Foto: ROSANNA POLETTI

Trieste è stata capitale dell’operetta per mezzo secolo, dal 1950 quando una pattuglia di dirigenti del teatro lirico della città, suggestionati dagli spettacoli degli americani, che a quel tempo gestivano il Territorio Libero di Trieste, decisero che il Castello di San Giusto sarebbe diventato lo spazio ideale per grandi produzioni. I nubifragi che distruggevano le scene in cartapesta, spazzate via dalla bora, lasciando nudi i tubi innocenti su cui poggiavano, costrinsero un decennio dopo a preferire il chiuso dei teatri cittadini. Di quel favoloso Festival Internazionale dell’Operetta che aveva popolato la città di turisti stranieri, faceva accorrere pullman dalle svariate città italiane ed era approdato in mondovisione con la Rai, grazie a registi del calibro di Vito Molinari e Gino Landi, agli inizi degli anni duemila non rimase più niente. È una città strana Trieste, butta via sempre i suoi successi per andare a cercarne altri, non sempre con fortuna. L’Associazione Internazionale dell’Operetta in questi decenni ha tenuto la barra dritta sulla piccola lirica, cercando di sostenere l’attenzione sul genere musicale almeno del pubblico locale, permettendosi anche qualche uscita fuori porta, ad Abbazia, ad esempio, patria di un altrettanto famoso Festival andato in scena prima dell’inizio della Seconda guerra mondiale. Oggi l’Associazione, con il Verdi e il Rossetti, con il supporto del Comune di Trieste, ripropone il Festival. Dopo “La Vedova allegra”, “Il Paese dei Campanelli” e l’“Orfeo all’Inferno”, allestiti tra giugno e luglio, l’8 e il 9 settembre produrrà “La Danza delle Libellule” di Franz Lehár, di cui ha avuto modo nel concerto di piazza Verdi a Trieste, di far ascoltare una selezione di brani tra i quali spicca il famoso passionale e conturbante “Fox trot delle gigolettes”. Il concerto è stato un viaggio nell’operetta di mezzo secolo, da “Una notte a Venezia” di Strauss al “Paese del Sorriso” di Lehár. Quest’ultima operetta è forse l’unica a non avere un finale felice. Il compositore viennese di origini ungheresi la scrisse negli anni ‘20. Debuttò nel 1929 a Berlino, mentre la prima italiana è del 1933 a Genova. L’Austria aveva perso il suo impero, ridotta a uno Staterello in mezzo alle montagne, senza più alcun peso politico nell’Europa che si stava formando, andando incontro ai disastri del ‘900. Lehár sentiva la sconfitta, il declino di un’epoca, lo stravolgimento di un mondo e lo trasformò in un amore impossibile.
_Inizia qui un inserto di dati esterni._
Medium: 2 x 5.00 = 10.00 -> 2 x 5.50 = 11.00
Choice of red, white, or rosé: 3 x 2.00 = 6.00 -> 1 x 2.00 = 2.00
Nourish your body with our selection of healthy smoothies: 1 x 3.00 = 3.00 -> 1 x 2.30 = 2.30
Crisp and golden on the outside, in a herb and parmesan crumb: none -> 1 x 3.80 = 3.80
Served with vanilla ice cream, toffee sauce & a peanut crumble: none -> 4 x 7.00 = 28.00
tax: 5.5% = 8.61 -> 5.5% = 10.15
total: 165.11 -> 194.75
La squadra di quattro cantanti e due musicisti sul palco del concerto era composta da alcuni dei migliori interpreti d’operetta della scena triestina: i soprani Maria Giovanna Michelini e Ilaria Zanetti, new entry il tenore Sergey Kanygin e, mattatore della serata, il tenore Andrea Binetti, che per due ore ininterrottamente ha cantato e raccontato storie, trame e aneddoti, ha proposto gag e divertito il pubblico che aveva letteralmente invaso la grande piazza. Al pianoforte Corrado Gulin e al violino Antonio Kozina, due artisti straordinari di comprovata esperienza del genere. La suadente voce della Michelini ha esplorato sensazioni passionali e romantiche nei brani della Vilja dalla Vedova allegra e Meine Lippen da Giuditta di Lehár, Ilaria Zanetti ha commosso con “Napoletana”, un inno alla vita della giovane Salomè, personaggio principale di Scugnizza, una delle più belle operette di Mario Costa. Kanygin ha ammaliato il pubblico cantando “Tu che m’hai preso il cuor” in lingua tedesca, suscitando ovazioni. Un programma lungo ben 24 brani, che hanno tenuto per due ore il pubblico incollato alle sedie e i tanti in piedi, incapaci di abbandonare un concerto affascinante e divertente.